## Provided entries
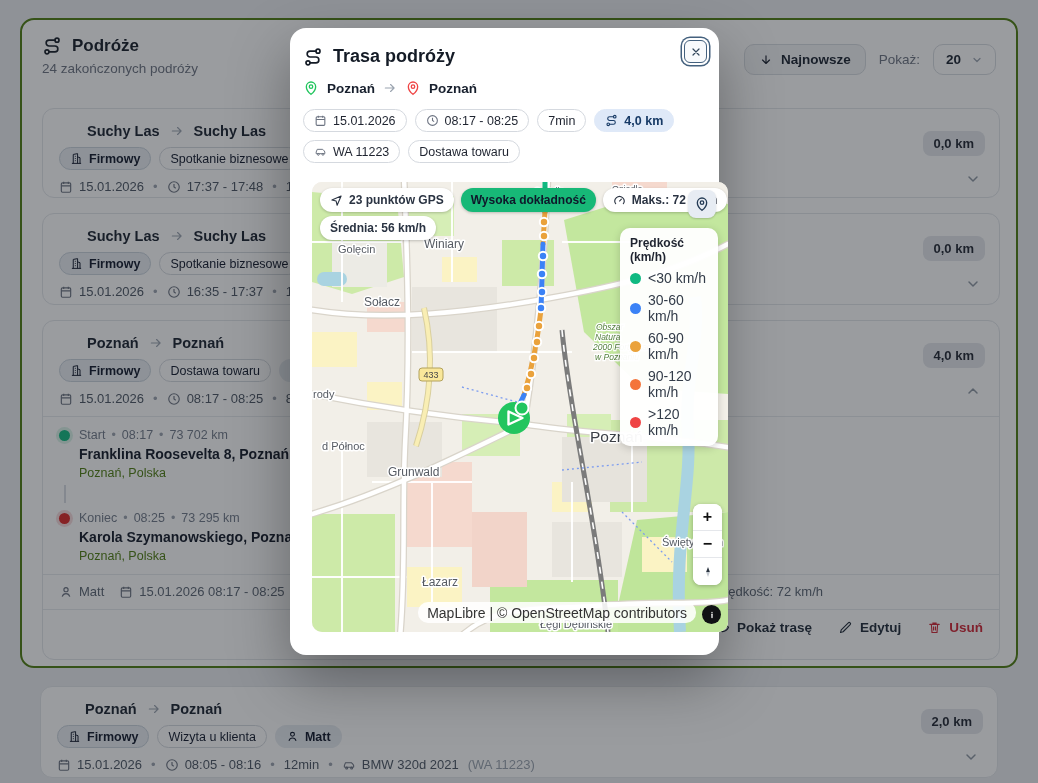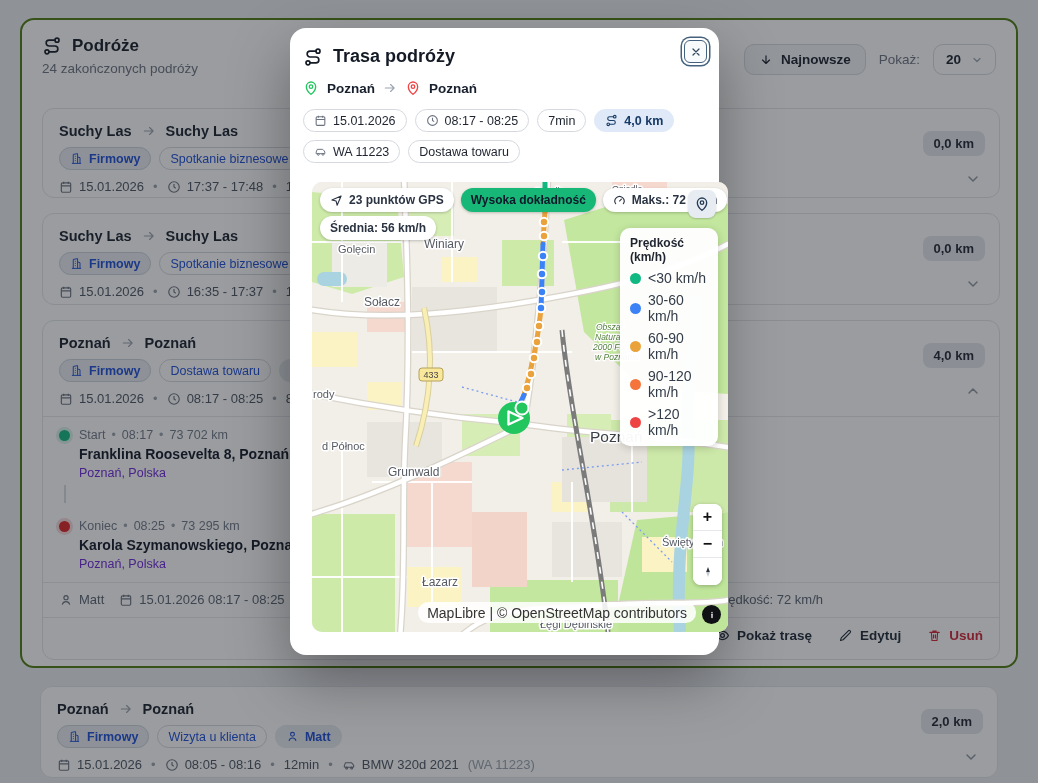--- a/index.html
+++ b/index.html
@@ -27,7 +27,7 @@
   #card-1 { top:193px; height:92px; }
   #card-2 { top:300px; height:340px; }
   #card-3 { left:40px; top:686px; height:92px; } 
-  .trip-title { display:flex; align-items:center; gap:10px; font-size:14.5px; font-weight:700; color:#18202e; }
+  .trip-title { display:flex; align-items:center; gap:10px; font-size:14.5px; font-weight:700; color:#18202e;margin-left:28px; }
   .badge-row { margin-top:8px; display:flex; gap:8px; align-items:center; }
   .badge { height:23px; display:inline-flex; align-items:center; gap:6px; padding:0 10px;
            border-radius:999px; font-size:12.5px; color:#1d4ed8; white-space:nowrap; }

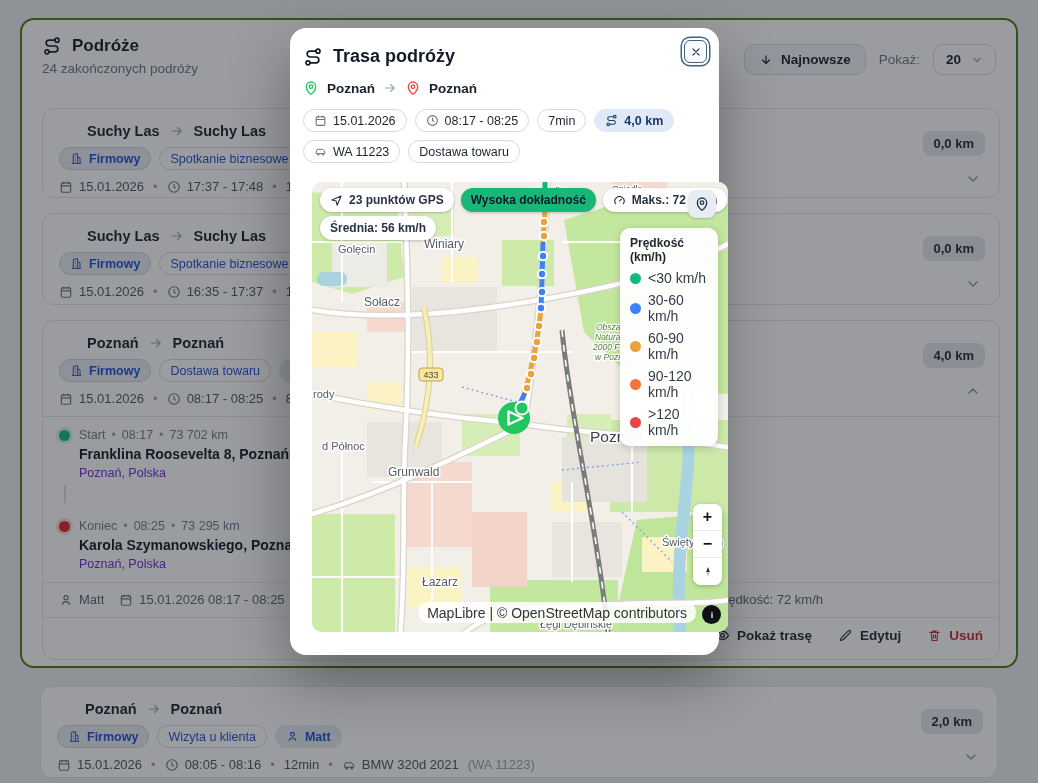--- a/index.html
+++ b/index.html
@@ -30,7 +30,7 @@
   .trip-title { display:flex; align-items:center; gap:10px; font-size:14.5px; font-weight:700; color:#18202e;margin-left:28px; }
   .badge-row { margin-top:8px; display:flex; gap:8px; align-items:center; }
   .badge { height:23px; display:inline-flex; align-items:center; gap:6px; padding:0 10px;
-           border-radius:999px; font-size:12.5px; color:#1d4ed8; white-space:nowrap; }
+           border-radius:999px; font-size:12.5px; color:#0f172a; white-space:nowrap; }
   .badge.type   { background:#e9edf2; border:1px solid #c9d2dc; font-weight:600; }
   .badge.plain  { background:#fff;    border:1px solid #d5d9df; }
   .badge.driver { background:#e7ebf0; border:1px solid transparent; font-weight:600; }

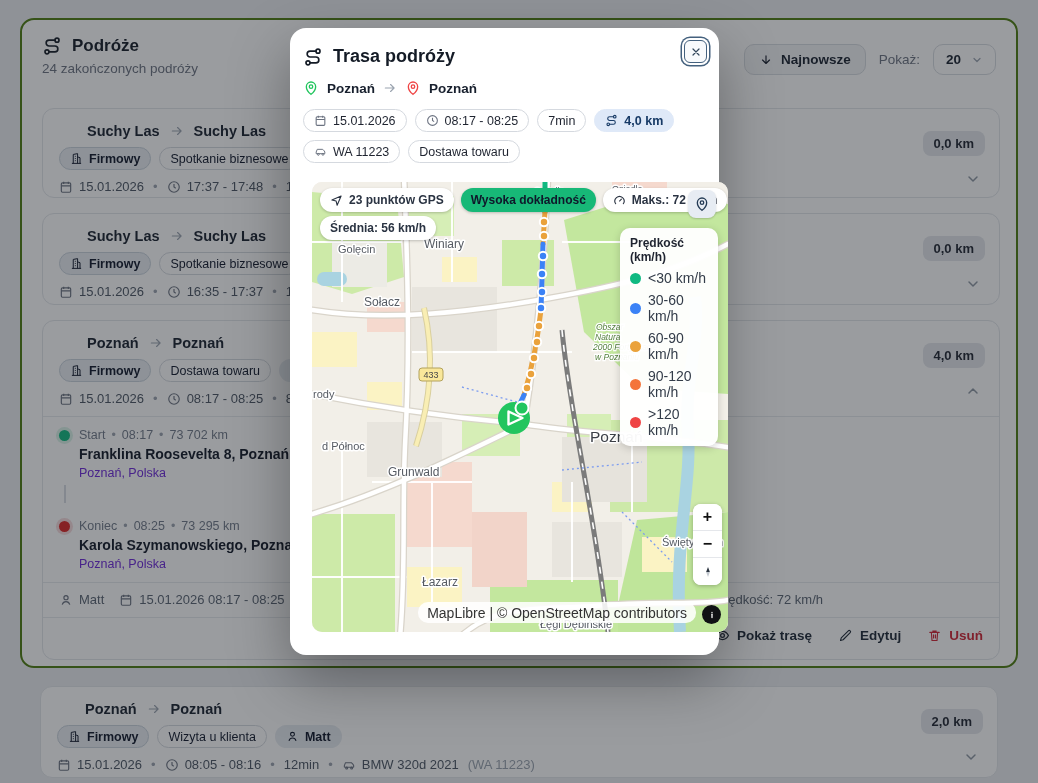--- a/index.html
+++ b/index.html
@@ -49,7 +49,7 @@
   .tl-dot.end   { box-shadow:0 0 0 3px #f6dadc; }
   .tl-meta { display:flex; gap:6px; font-size:12.5px; color:#717a89; line-height:15px; }
   .tl-address { margin-top:3px; font-size:14px; font-weight:600; color:#111827; line-height:17px; }
-  .tl-city { margin-top:3px; font-size:12.5px; color:#6d28d9; line-height:15px; }
+  .tl-city { margin-top:3px; font-size:12.5px; color:#4d7c0f; line-height:15px; }
   .tl-connector { width:2px; height:18px; background:#d8dce2; margin:4px 0 4px 5px; }
   .card-footer { display:flex; align-items:center; gap:15px; margin-top:9px; font-size:13px; color:#5a6472; }
   .footer-maks { margin-left:auto; margin-right:160px; }

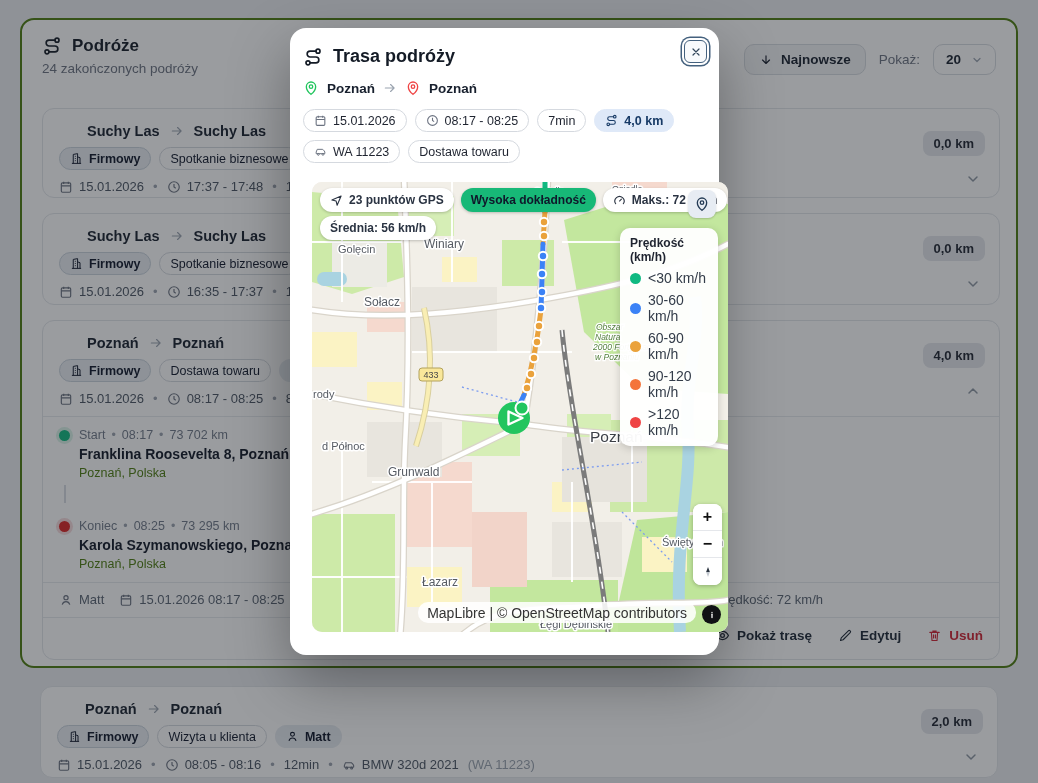--- a/index.html
+++ b/index.html
@@ -330,7 +330,7 @@
         <div class="tl-city">Poznań, Polska</div>
       </div>
       <div class="tl-connector"></div>
-      <div class="tl-block" style="margin-top:16px">
+      <div class="tl-block" style="margin-top:8px">
         <span class="tl-dot end" style="background: rgb(220, 38, 38);"></span>
         <div class="tl-meta">
           <span>Koniec</span>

## What is required
Your answer must be the lines from the one containing "margin-top:3px; font-size:12.5px; color:#4d7c0f;" through the last line of the listing above, restated word for word, with no pictures.

## Answer area
+  .tl-city { margin-top:3px; font-size:12.5px; color:#4d7c0f; line-height:15px; }
   .tl-connector { width:2px; height:18px; background:#d8dce2; margin:4px 0 4px 5px; }
   .card-footer { display:flex; align-items:center; gap:15px; margin-top:9px; font-size:13px; color:#5a6472; }
   .footer-maks { margin-left:auto; margin-right:160px; }

--- a/index.html
+++ b/index.html
@@ -330,7 +330,7 @@
         <div class="tl-city">Poznań, Polska</div>
       </div>
       <div class="tl-connector"></div>
-      <div class="tl-block" style="margin-top:16px">
+      <div class="tl-block" style="margin-top:8px">
         <span class="tl-dot end" style="background: rgb(220, 38, 38);"></span>
         <div class="tl-meta">
           <span>Koniec</span>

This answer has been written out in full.